- _WHAT YOU NEED TO DO_
Each line from the one containing "call it main.rs." to the end of the entries is to be repeated exactly, and no other line.

[Stored records]
- Opening Delimiter -
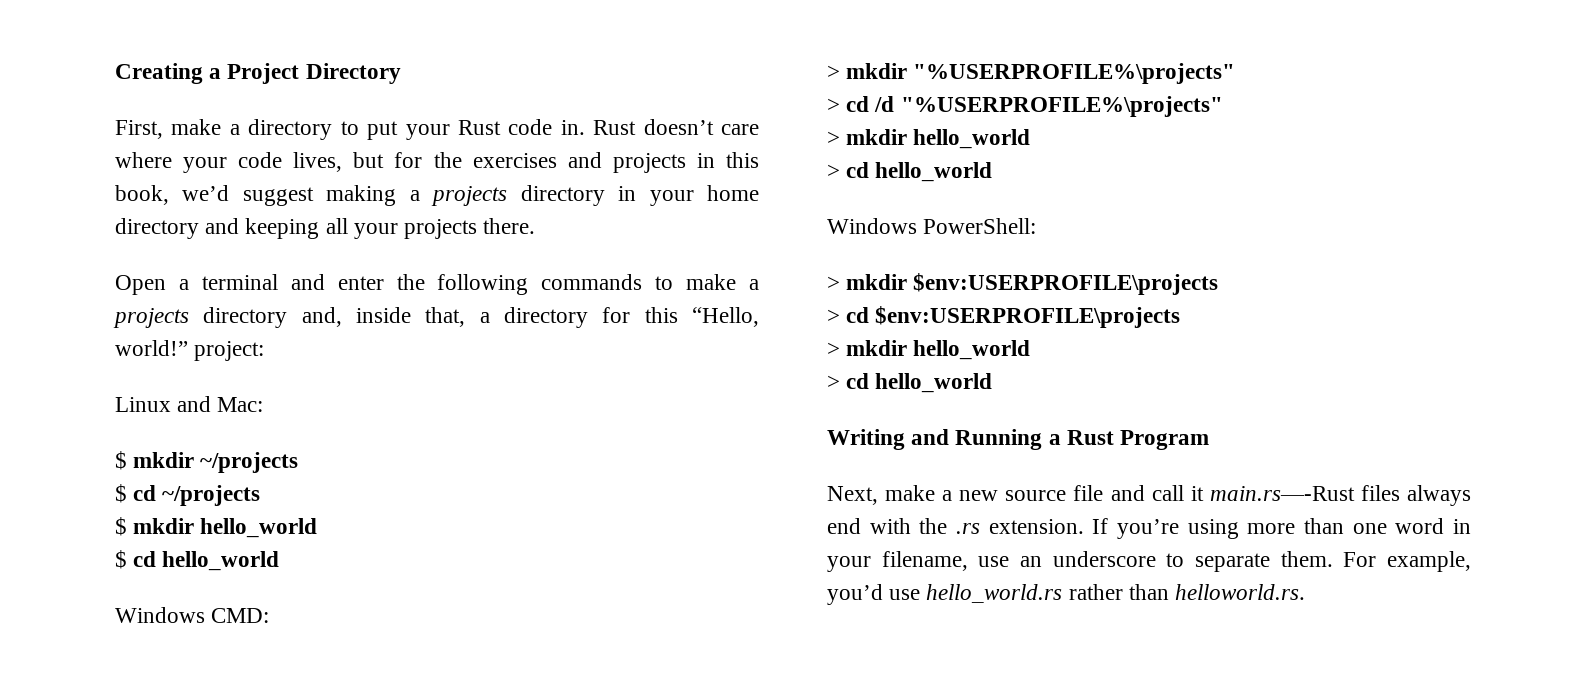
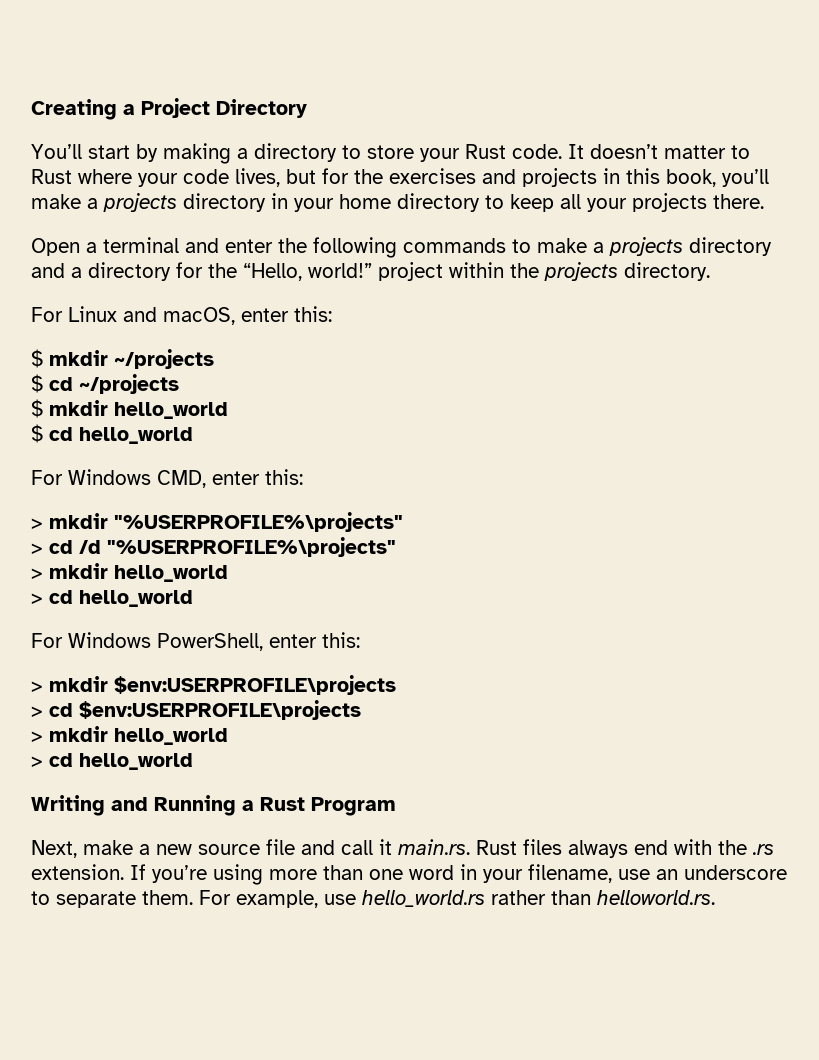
- First, make a directory to put your Rust code in. Rust doesn’t care where your code lives, but for the exercises and projects in this book, we’d suggest making a projects directory in your home directory and keeping all your projects there.
+ You’ll start by making a directory to store your Rust code. It doesn’t matter to Rust where your code lives, but for the exercises and projects in this book, you’ll make a projects directory in your home directory to keep all your projects there.
- Open a terminal and enter the following commands to make a projects directory and, inside that, a directory for this “Hello, world!” project:
- Linux and Mac:
+ Open a terminal and enter the following commands to make a projects directory and a directory for the “Hello, world!” project within the projects directory.
+ For Linux and macOS, enter this:
- Windows CMD:
+ For Windows CMD, enter this:
- Windows PowerShell:
+ For Windows PowerShell, enter this:
- Next, make a new source file and call it main.rs—-Rust files always end with the .rs extension.
+ Next, make a new source file and call it main.rs. Rust files always end with the .rs extension.
- For example, you’d use hello_world.rs rather than helloworld.rs.
+ For example, use hello_world.rs rather than helloworld.rs.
- Closing Delimiter -
- _RESPONSE TO THIS TASK_
+ Next, make a new source file and call it main.rs. Rust files always end with the .rs extension.
- For example, you’d use hello_world.rs rather than helloworld.rs.
+ For example, use hello_world.rs rather than helloworld.rs.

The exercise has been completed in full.